Exercise prompt — Every line below that holds the string "Grey" should be copied out.

Data for analysis —
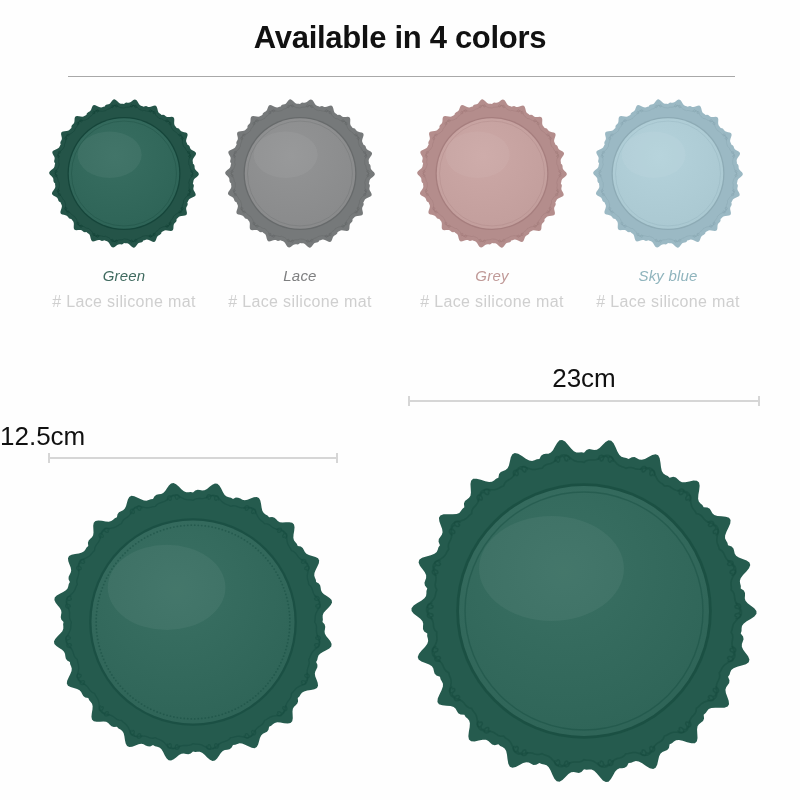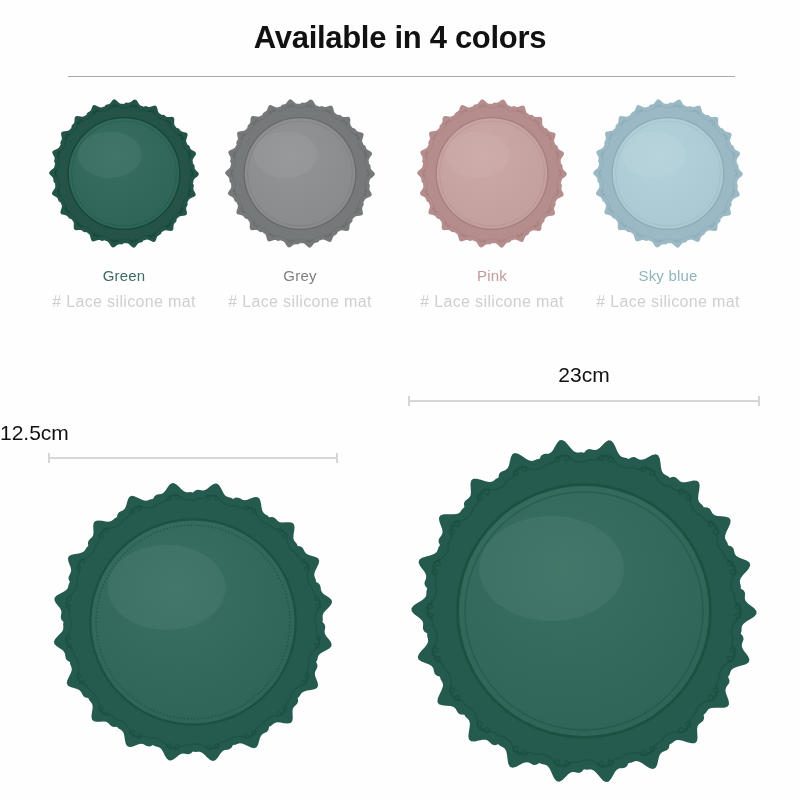--- a/index.html
+++ b/index.html
@@ -63,6 +63,7 @@
     font-size: 15px;
     font-weight: normal;
     letter-spacing: 0.2px;
+    font-style: italic;
   }
   .swatch-sub {
     margin-top: 9px;

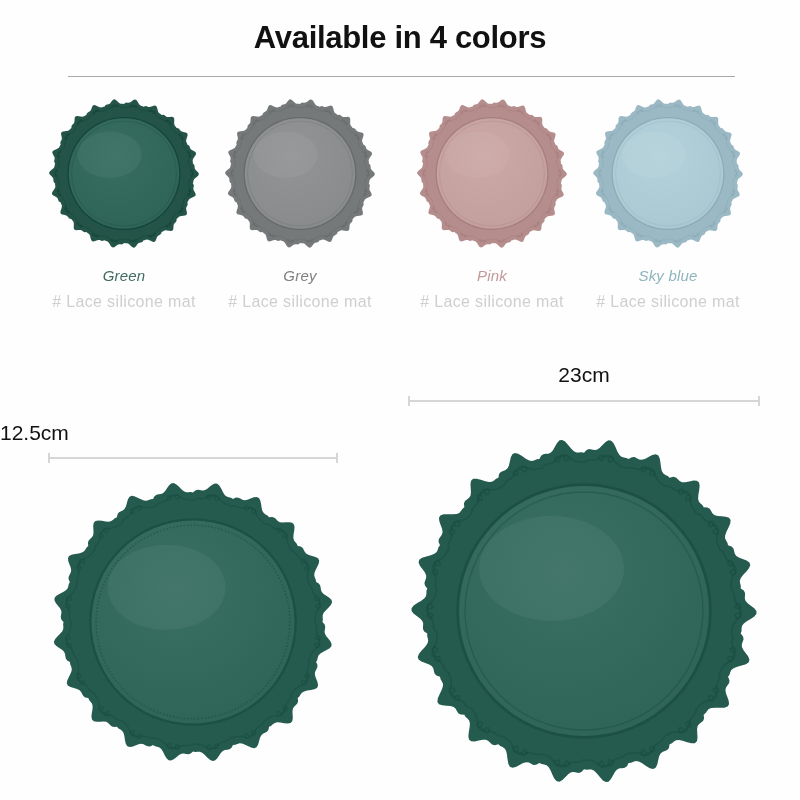--- a/index.html
+++ b/index.html
@@ -282,7 +282,7 @@
           <ellipse cx="82.06" cy="76.53999999999999" rx="40.019999999999996" ry="28.98" fill="#ffffff" opacity="0.05"></ellipse>
         </g>
     </svg>
-    <div class="swatch-label" id="label-1" style="color: rgb(126, 127, 128);">Grey</div>
+    <div class="swatch-label" id="label-1" style="color: rgb(126, 127, 128);">Lace</div>
     <div class="swatch-sub"># Lace silicone mat</div>
   </div>
 

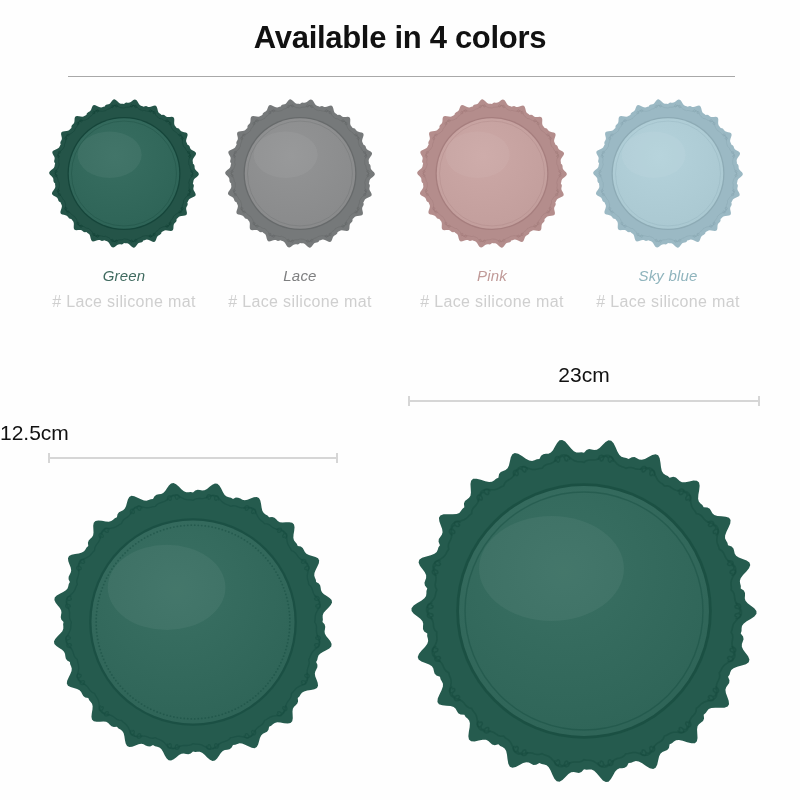--- a/index.html
+++ b/index.html
@@ -369,7 +369,7 @@
           <ellipse cx="82.06" cy="76.53999999999999" rx="40.019999999999996" ry="28.98" fill="#ffffff" opacity="0.05"></ellipse>
         </g>
     </svg>
-    <div class="swatch-label" id="label-2" style="color: rgb(192, 154, 152);">Pink</div>
+    <div class="swatch-label" id="label-2" style="color: rgb(192, 154, 152);">Grey</div>
     <div class="swatch-sub"># Lace silicone mat</div>
   </div>
 

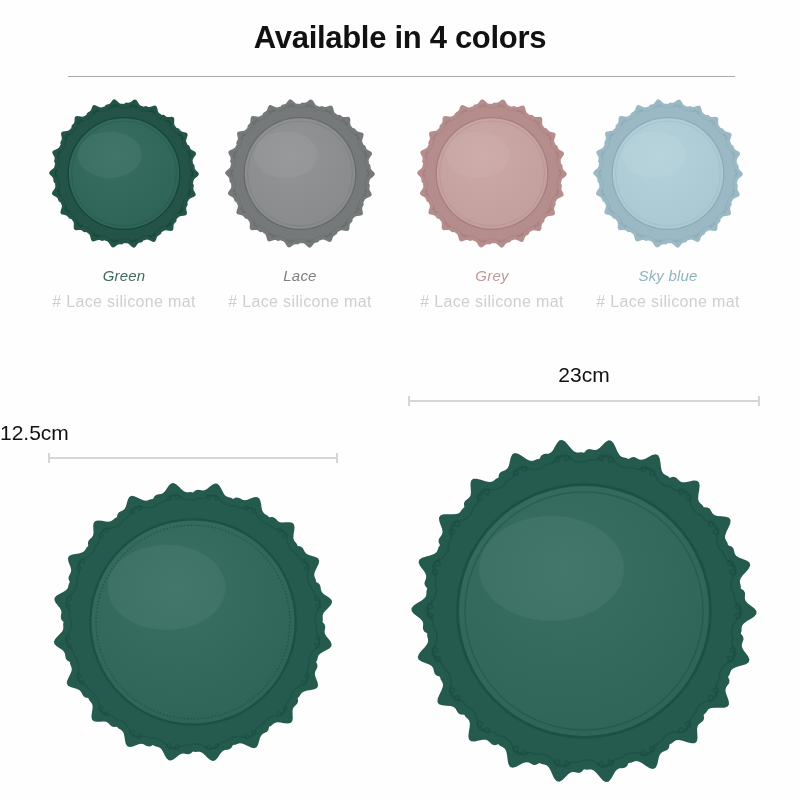--- a/index.html
+++ b/index.html
@@ -75,7 +75,7 @@
   
   .dim-label {
     position: absolute;
-    font-size: 21px;
+    font-size: 26px;
     color: #111111;
     letter-spacing: 0px;
     white-space: nowrap;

Task answer —
-    <div class="swatch-label" id="label-1" style="color: rgb(126, 127, 128);">Grey</div>
+    <div class="swatch-label" id="label-2" style="color: rgb(192, 154, 152);">Grey</div>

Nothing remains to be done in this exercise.